どのように解釈するかは、解析者に任せられています。
主成分軸を散布図で確認
主成分分析の結果得られた固有ベクトルから、第一主成分(PC1)軸と第二主成分(PC2)軸を使って、散布図を表示してみます。
# 第一主成分軸と第二主成分軸を散布図で可視化する
pc1 = componets[0]
pc2 = componets[1]
# 散布図にテキストを描画
for x, y, label in zip(pc1, pc2, df.columns):
plt.text(x, y, label)
# 散布図をプロット
plt.scatter(pc1, pc2, alpha=0.8)
plt.xlabel('PC1')
plt.ylabel('PC2')
つづいて
固有ベクトルから、第二主成分(PC2)軸と第三主成分(PC3)軸を使って、散布図を表示してみます。
# 第二主成分軸と第三主成分軸を散布図で可視化する
pc2 = componets[1]
pc3 = componets[2]
# 散布図にテキストを描画
for x, y, label in zip(pc2, pc3, df.columns):
plt.text(x, y, label)
# 散布図をプロット
plt.scatter(pc2, pc3, alpha=0.8)
plt.xlabel('PC2')
plt.ylabel('PC3')
主成分得点を散布図で確認
主成分分析の結果得られた主成分得点から、第一主成分得点と第二主成分得点を使って、散布図を表示してみます。

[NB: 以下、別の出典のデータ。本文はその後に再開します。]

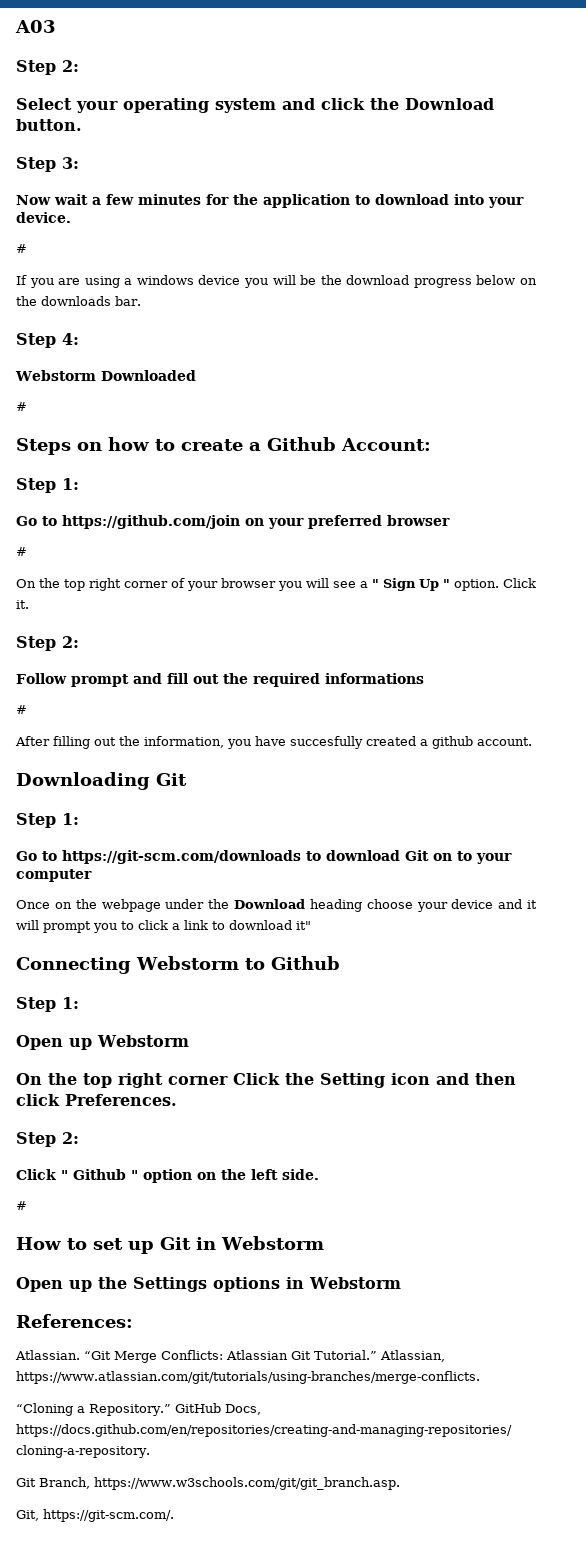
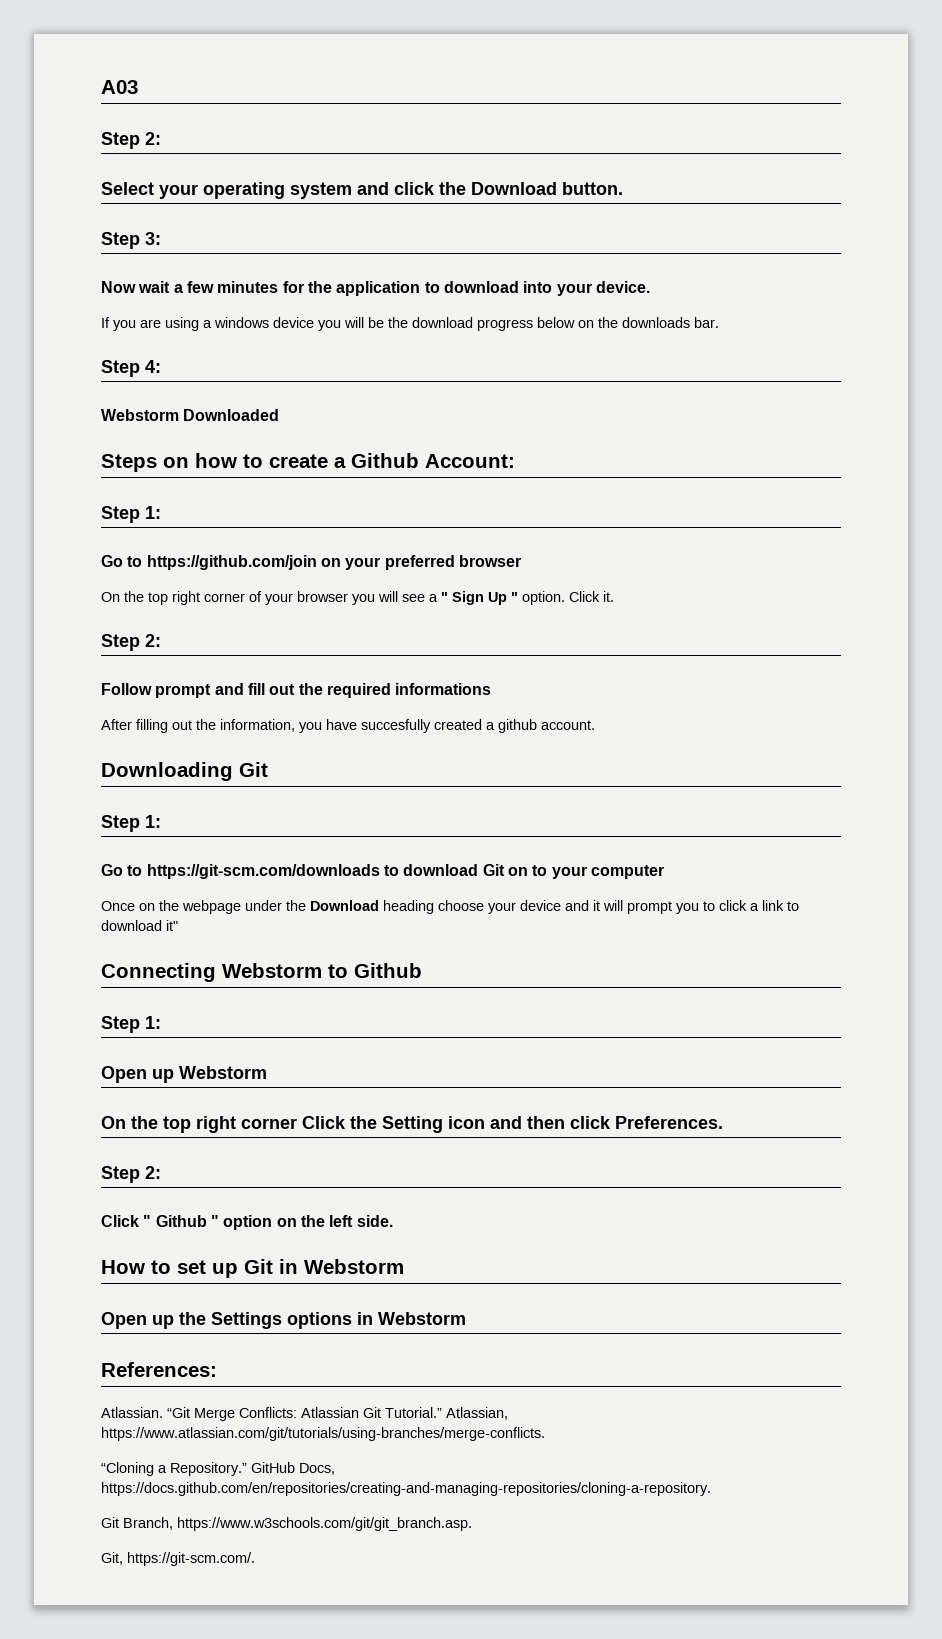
[16,244,27,253] // # -> (650, 287) none
[16,402,27,411] // # -> (280, 415) none
[16,547,27,556] // # -> (521, 561) none
[16,705,27,714] // # -> (492, 689) none
[16,1201,27,1210] // # -> (393, 1221) none

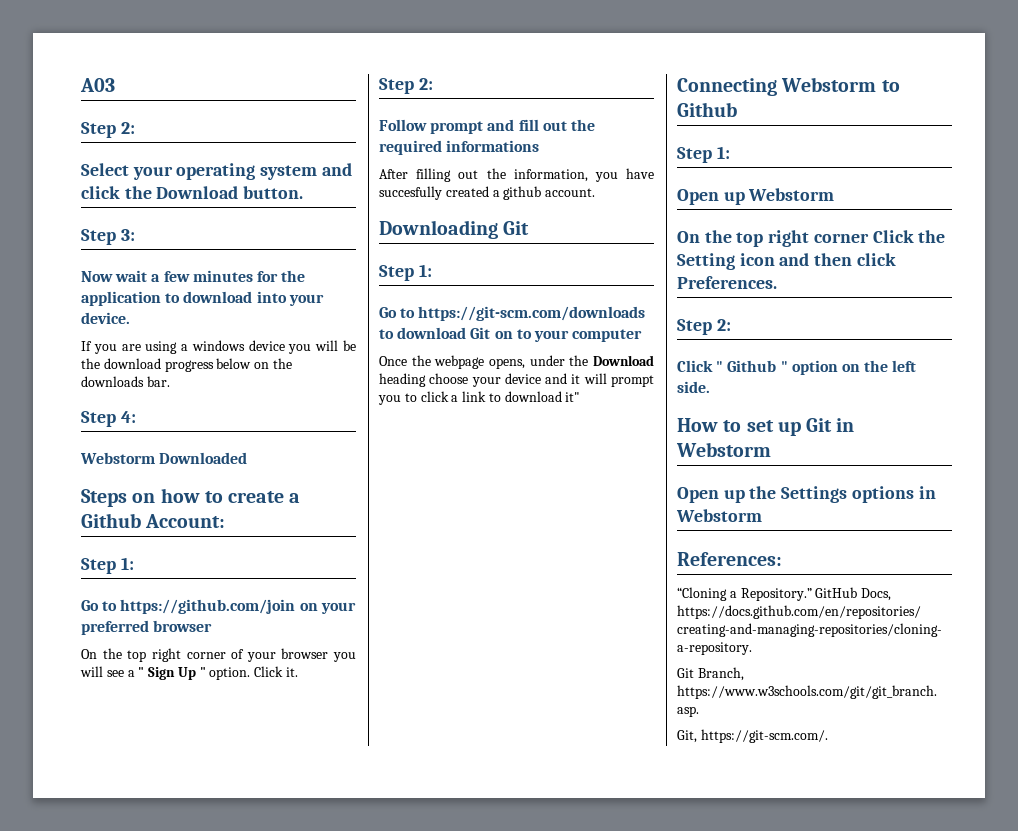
[139,903,155,911] on -> (407, 361) none
(241, 907) none -> [489,358,525,369] opens,
[101,1407,508,1421] [101,1427,545,1441] // Atlassian. “Git Merge Conflicts: Atlassian Git Tutorial.” Atlassian, https://www.atlassian.com/git/tutorials/using-branches/merge-conflicts. -> (782, 559) none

# 第一主成分得点と第二主成分得点を散布図で可視化する
pc1 = pca_result[:,0] # すべての行の0列目
pc2 = pca_result[:,1] # すべての行の1列目
no = range(len(pca_result))
# 散布図にテキストを描画
for x, y, label in zip(pc1, pc2, no):
plt.text(x, y, label)
# 散布図をプロット
plt.scatter(pc1, pc2, alpha=0.8)
plt.xlabel('PC1')
plt.ylabel('PC2')
だいたい成績は中ほどで、理系文系に差はさほどないように見えます。
成績優秀者は文系が多いでしょうか。
つづいて第二主成分得点と第三主成分得点を使って、散布図を表示してみます。
# 第二主成分得点と第三主成分得点を散布図で可視化する
pc2 = pca_result[:,1] # すべての行の2列目
pc3 = pca_result[:,2] # すべての行の3列目
no = range(len(pca_result))
# 散布図にテキストを描画
for x, y, label in zip(pc2, pc3, no):
plt.text(x, y, label)
# 散布図をプロット
plt.scatter(pc2, pc3, alpha=0.8)
plt.xlabel('PC2')
plt.ylabel('PC3')
文系は歴史系と言語系の2グループに分かれているように見えます。
以上、主成分分析について簡単にまとめてみました。